▸ Try it
Find the line below that contains "at Mediterranean Club". Transcribe it and every line after it exactly, adding nothing.

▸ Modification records
==========

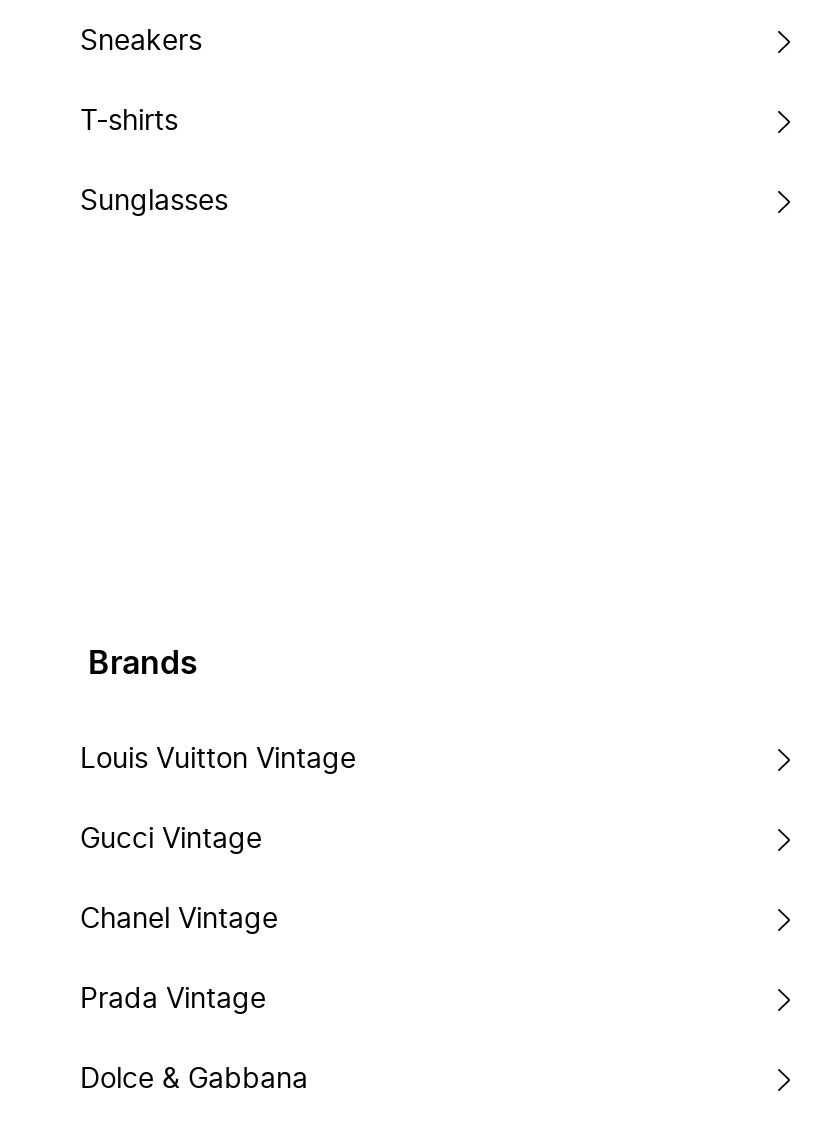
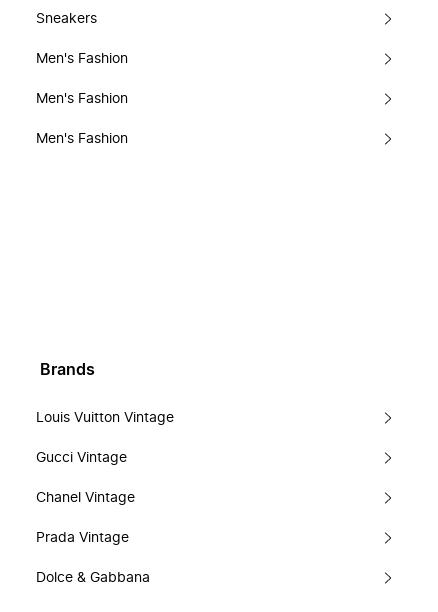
- T-shirts
- Sunglasses
+ Men's Fashion
+ Men's Fashion
+ Men's Fashion
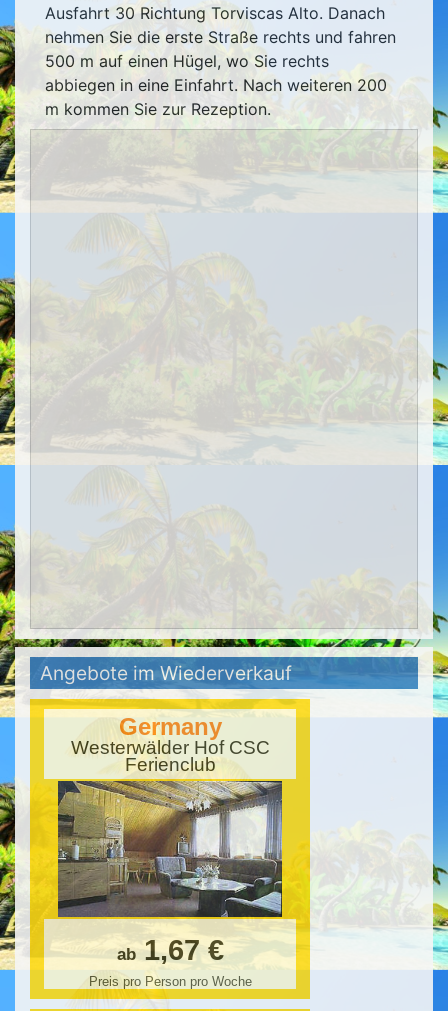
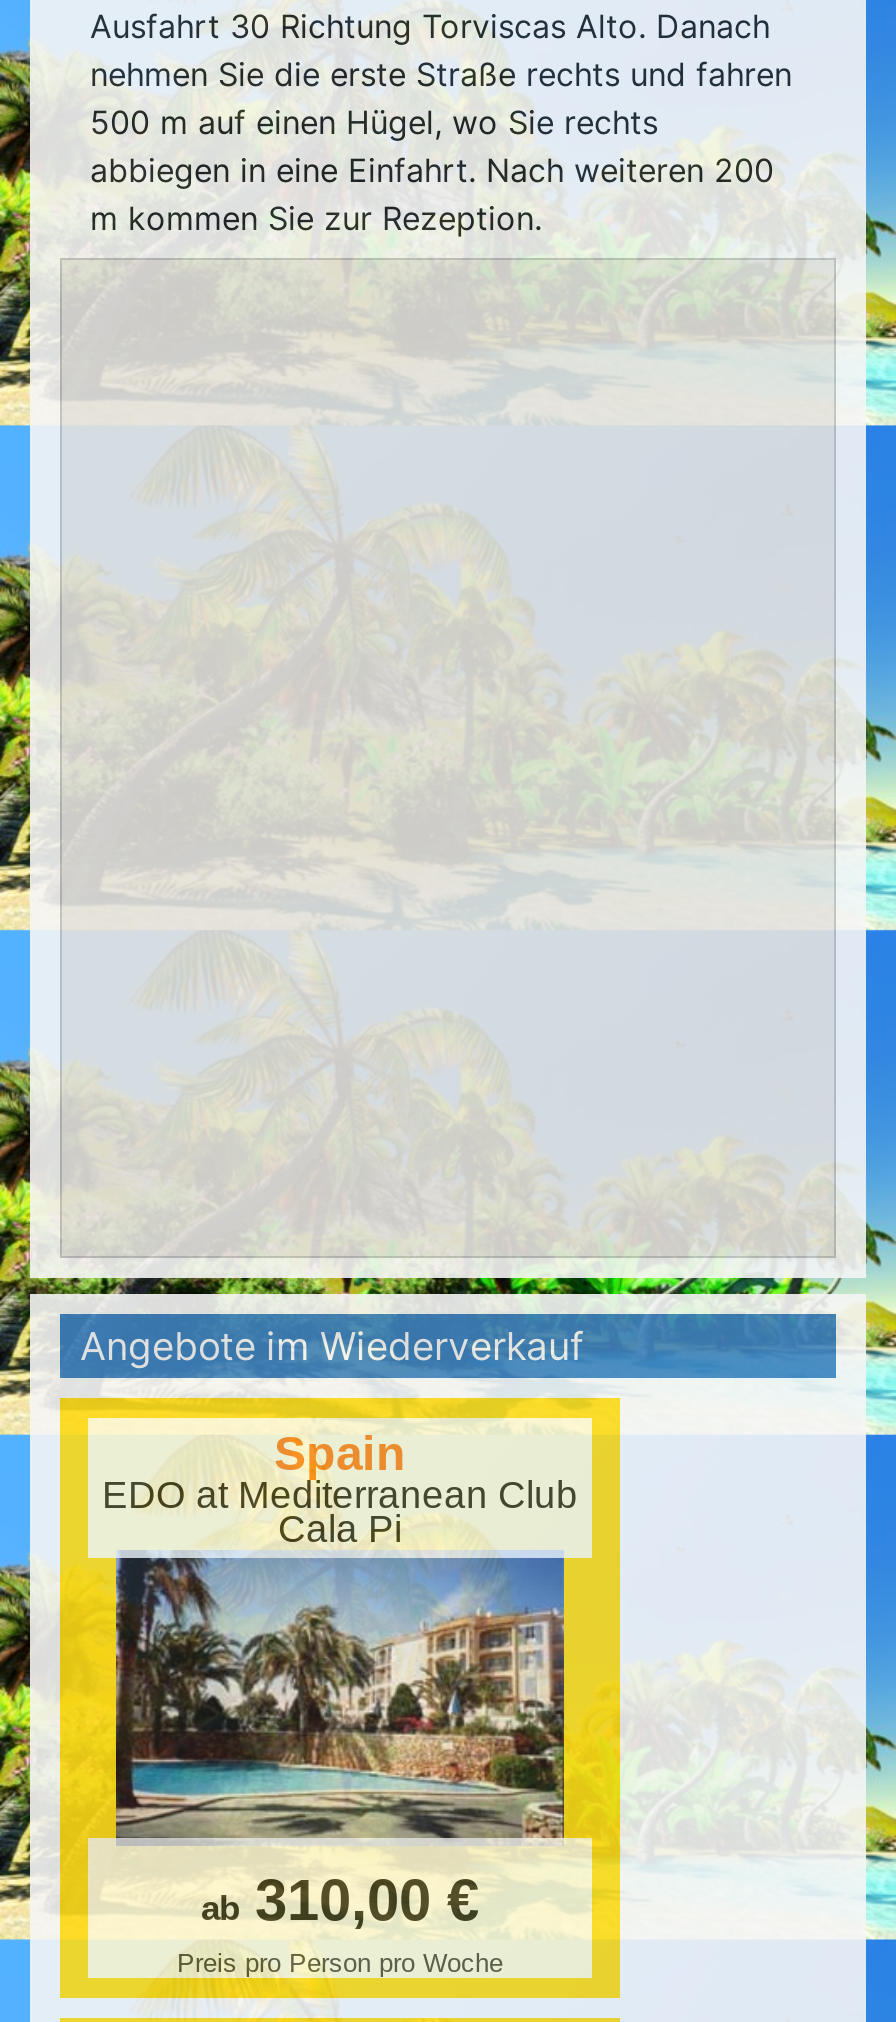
- Germany
- Westerwälder Hof CSC
- Ferienclub
+ Spain
+ EDO at Mediterranean Club
+ Cala Pi

- [image]
- ab 1,67 €
+ [image]
+ ab 310,00 €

==========

▸ Exercise output
+ EDO at Mediterranean Club
+ Cala Pi

- [image]
- ab 1,67 €
+ [image]
+ ab 310,00 €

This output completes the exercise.